Cartes busca recolocar 'PRI paraguaio' no poder

Após controlar a política do Paraguai por mais de seis décadas, Partido Colorado tem, com empresário, grande chance de retomar a presidência

ROBERTO SIMON, ENVIADO ESPECIAL , CAACUPÉ, PARAGUAI, O Estado de S.Paulo

18 de abril de 2013 | 02h09

Apesar do sofisticado sistema de som, o candidato presidencial Horacio Cartes não tinha a menor chance diante da gritaria da multidão que foi ouvi-lo na terça-feira, tarde da noite, em seu encerramento de campanha no Departamento de Cordillera, centro-sul do Paraguai.

Saudoso do poder, onde permaneceu por mais de seis décadas até 2008, o Partido Colorado tenta dar demonstrações de força popular nos últimos dias da campanha, evocando até a memória do ditador Alfredo Stroessner para mobilizar eleitores "contra essa corrupção toda que domina agora o Paraguai", segundo as palavras de Cartes.

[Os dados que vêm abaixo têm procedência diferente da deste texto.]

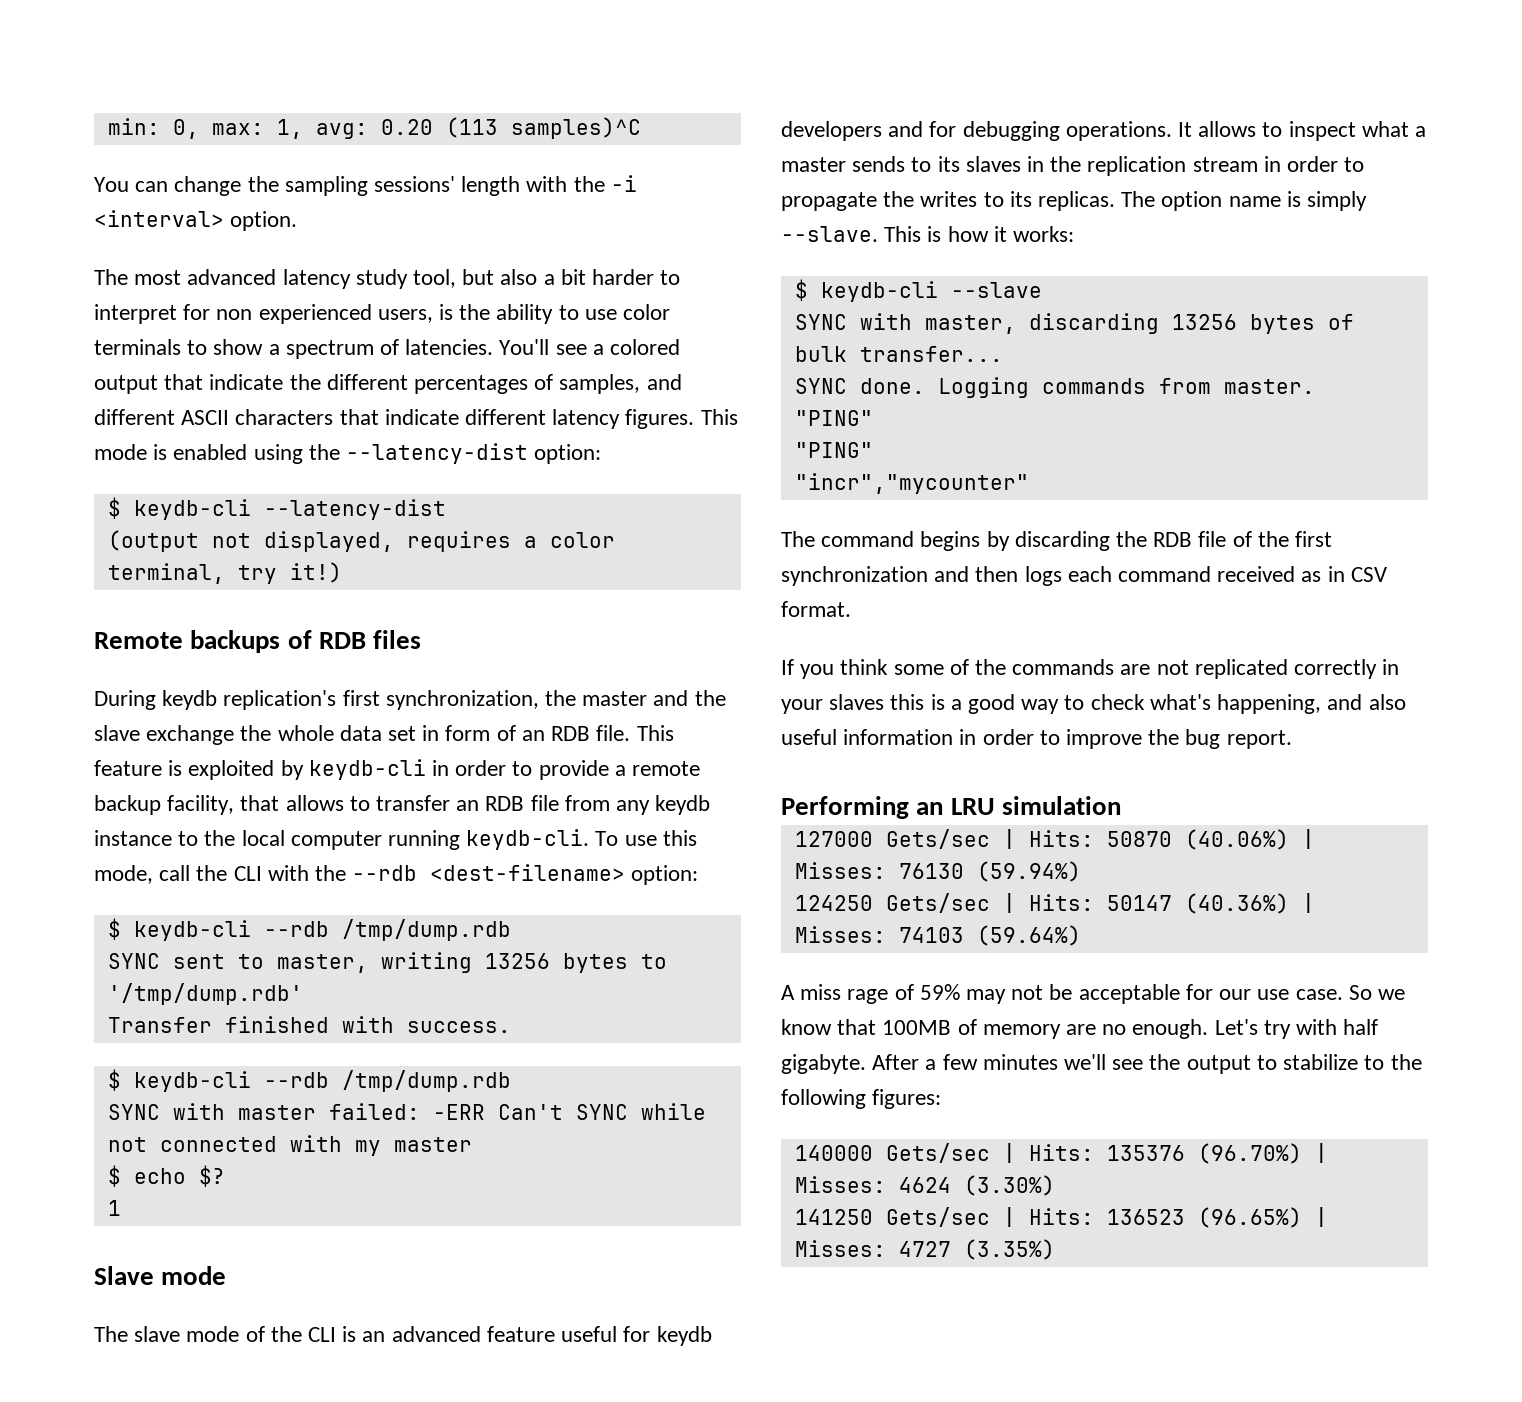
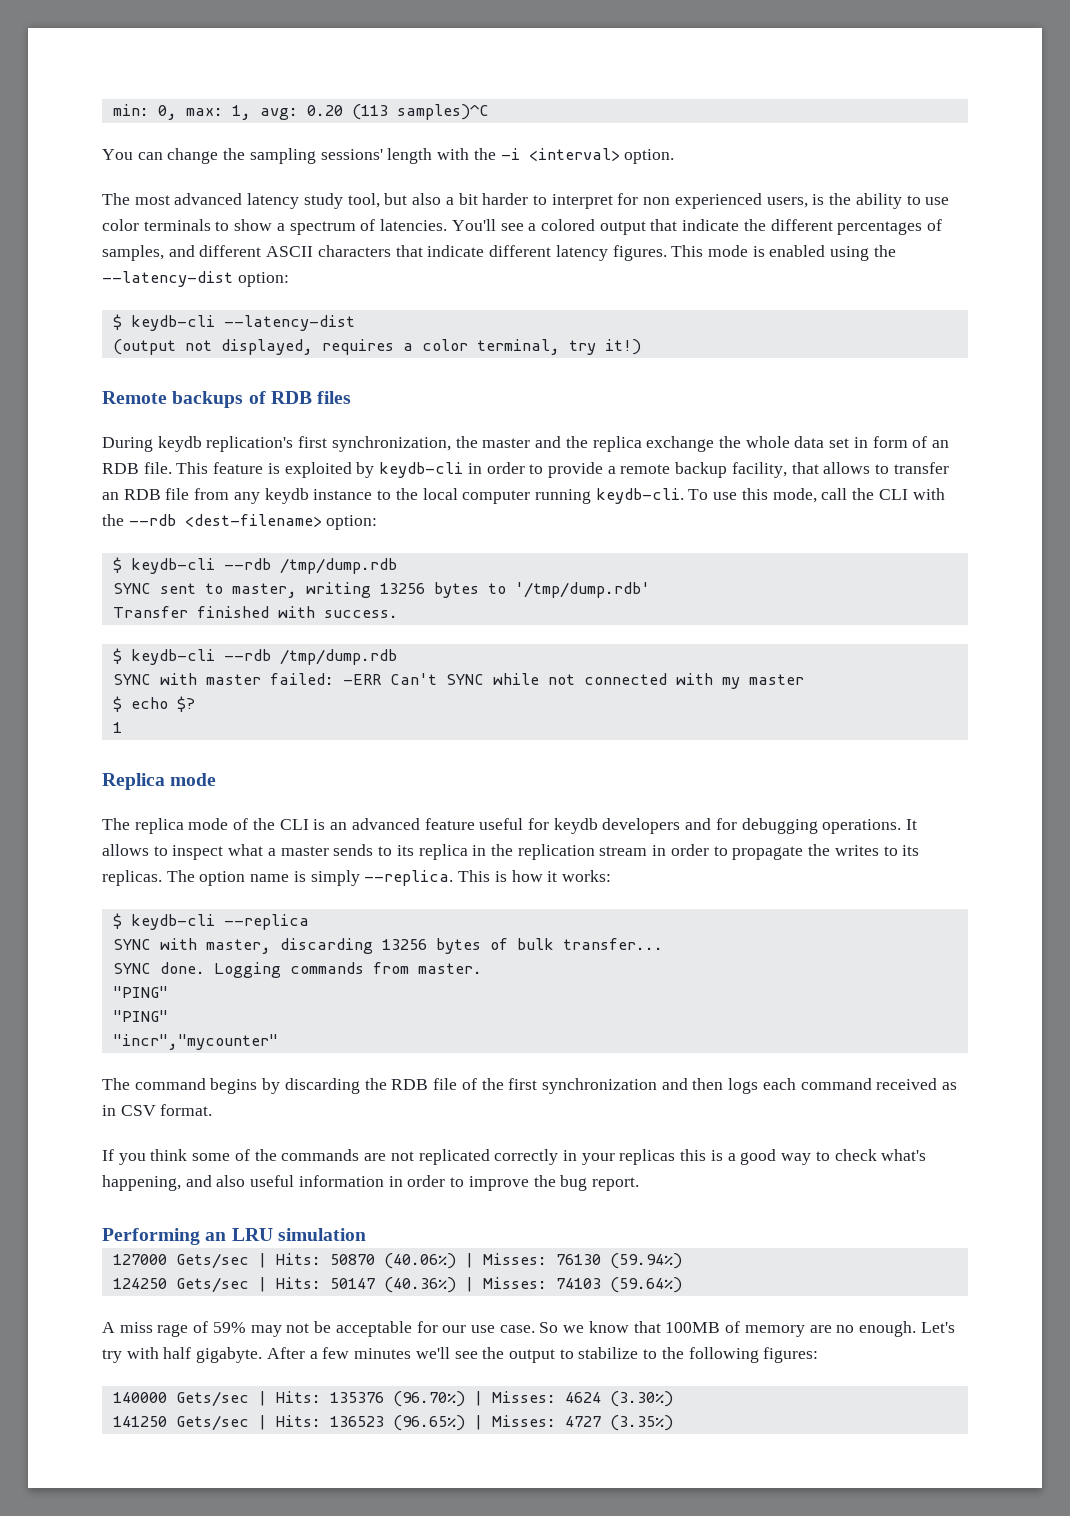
- During keydb replication's first synchronization, the master and the slave exchange the whole data set in form of an RDB file.
+ During keydb replication's first synchronization, the master and the replica exchange the whole data set in form of an RDB file.
- Slave mode
+ Replica mode
- The slave mode of the CLI is an advanced feature useful for keydb developers and for debugging operations.
+ The replica mode of the CLI is an advanced feature useful for keydb developers and for debugging operations.
- It allows to inspect what a master sends to its slaves in the replication stream in order to propagate the writes to its replicas.
+ It allows to inspect what a master sends to its replica in the replication stream in order to propagate the writes to its replicas.
- The option name is simply --slave.
+ The option name is simply --replica.
- $ keydb-cli --slave
+ $ keydb-cli --replica
- If you think some of the commands are not replicated correctly in your slaves this is a good way to check what's happening, and also useful information in order to improve the bug report.
+ If you think some of the commands are not replicated correctly in your replicas this is a good way to check what's happening, and also useful information in order to improve the bug report.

Em Caacupé, capital de Cordillera, o candidato colorado só falava quando o mar de gente - dezenas de milhares de pessoas, quase todas de vermelho, a cor do partido - permitia. Às vezes, desistia e começava a conversar pelo microfone, de cima do palanque, com militantes que estavam nas primeiras filas. "Veja essa senhora, minha gente", disse, apontando para Susana Orellana, de 67 anos, que se espremia na grade para vê-lo. Com a brecha de silêncio, aproveitava para falar do respeito aos idosos. "Eu cuido muito da minha mãe, mas nem todos têm amparo", pontificou o candidato. Susana, ao final do comício, dizia sentir falta dos tempos "em que havia paz e cuidado com o povo".

Para retomar o poder, o Partido Colorado decidiu fazer um encerramento de campanha em cada região do Paraguai. A ideia é mostrar como a legenda, a mais organizada do país, quer "ir até o povo e não o contrário", explicam os marqueteiros de Cartes. Na multidão, havia pessoas de várias classes sociais e faixas etárias, incluindo dezenas de membros da juventude local do partido.

Para o sociólogo Luis Ortiz, do Instituto de Ciências Sociais de Assunção, os colorados estão para o Paraguai assim como o Partido Revolucionário Institucional (PRI) está para o México. "Por décadas, ambos foram hegemônicos, clientelistas e suas estruturas se confundiram com as próprias instituições do Estado", afirma. O Partido Colorado não tem pudores em se declarar herdeiro de Stroessner, explica o sociólogo, pois a imagem da ditadura, sobretudo entre os mais pobres, é ainda larga mente favorável.

Entre fotos com partidárias em Caacupé, Mario Abdo Benítez, candidato ao Senado pelo partido, afirma que os colorados já passaram pelo "teste" da alternância de poder, com a ascensão de Fernando Lugo à presidência, em 2008. "Recuperamos a confiança do povo fazendo uma oposição totalmente inspirada no patriotismo. E é bom lembrar que foram os colorados que impulsionaram todos os avanços do Paraguai", completa.

É impossível, porém, prever se Cartes vencerá as eleições do domingo. Embora tenha sido apontado ao longo da campanha como favorito, as pesquisas de intenção de voto no Paraguai não são confiáveis.